--- EXTRACTED DATA ---
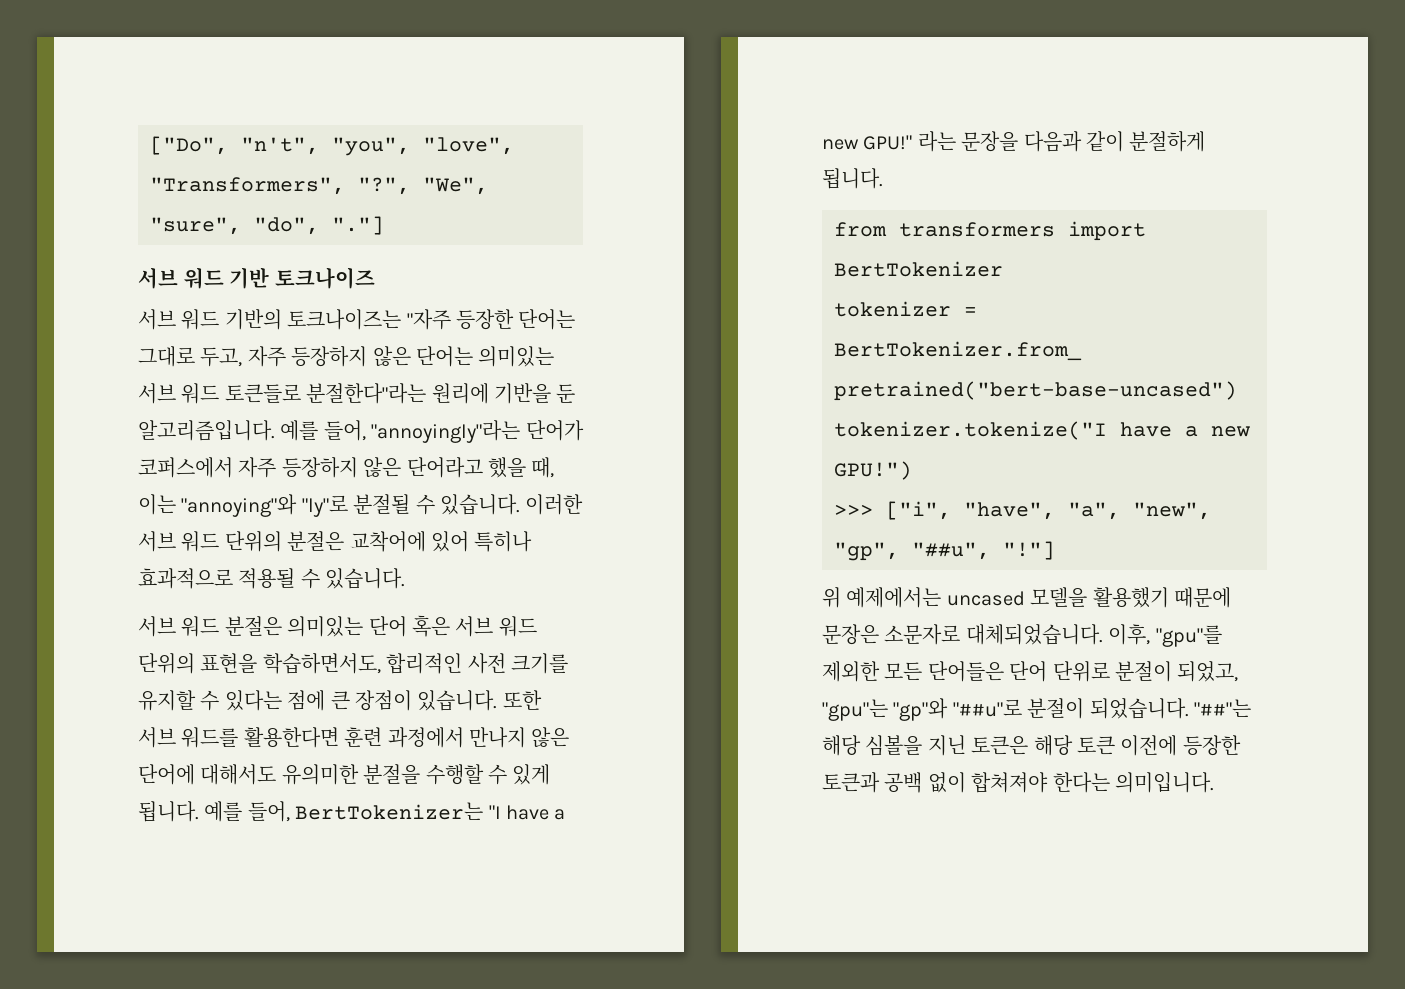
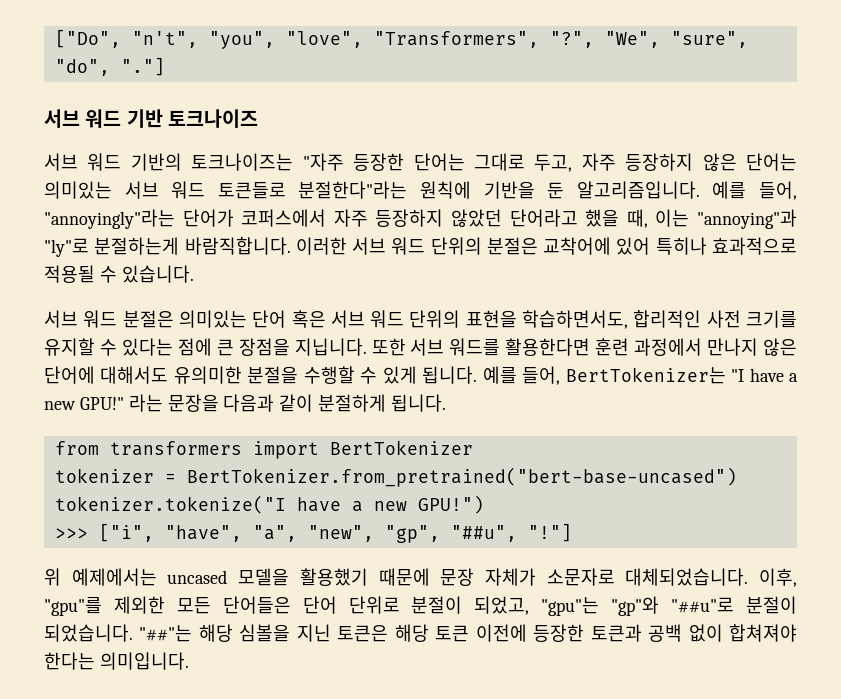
- 서브 워드 기반의 토크나이즈는 "자주 등장한 단어는 그대로 두고, 자주 등장하지 않은 단어는 의미있는 서브 워드 토큰들로 분절한다"라는 원리에 기반을 둔 알고리즘입니다.
+ 서브 워드 기반의 토크나이즈는 "자주 등장한 단어는 그대로 두고, 자주 등장하지 않은 단어는 의미있는 서브 워드 토큰들로 분절한다"라는 원칙에 기반을 둔 알고리즘입니다.
- 예를 들어, "annoyingly"라는 단어가 코퍼스에서 자주 등장하지 않은 단어라고 했을 때, 이는 "annoying"와 "ly"로 분절될 수 있습니다.
+ 예를 들어, "annoyingly"라는 단어가 코퍼스에서 자주 등장하지 않았던 단어라고 했을 때, 이는 "annoying"과 "ly"로 분절하는게 바람직합니다.
- 서브 워드 분절은 의미있는 단어 혹은 서브 워드 단위의 표현을 학습하면서도, 합리적인 사전 크기를 유지할 수 있다는 점에 큰 장점이 있습니다.
+ 서브 워드 분절은 의미있는 단어 혹은 서브 워드 단위의 표현을 학습하면서도, 합리적인 사전 크기를 유지할 수 있다는 점에 큰 장점을 지닙니다.
- 위 예제에서는 uncased 모델을 활용했기 때문에 문장은 소문자로 대체되었습니다.
+ 위 예제에서는 uncased 모델을 활용했기 때문에 문장 자체가 소문자로 대체되었습니다.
---
## ACTIVITY
Where a line of the records includes "학습하면서도", copy it.

## SOLUTION BELOW
- 서브 워드 분절은 의미있는 단어 혹은 서브 워드 단위의 표현을 학습하면서도, 합리적인 사전 크기를 유지할 수 있다는 점에 큰 장점이 있습니다.
+ 서브 워드 분절은 의미있는 단어 혹은 서브 워드 단위의 표현을 학습하면서도, 합리적인 사전 크기를 유지할 수 있다는 점에 큰 장점을 지닙니다.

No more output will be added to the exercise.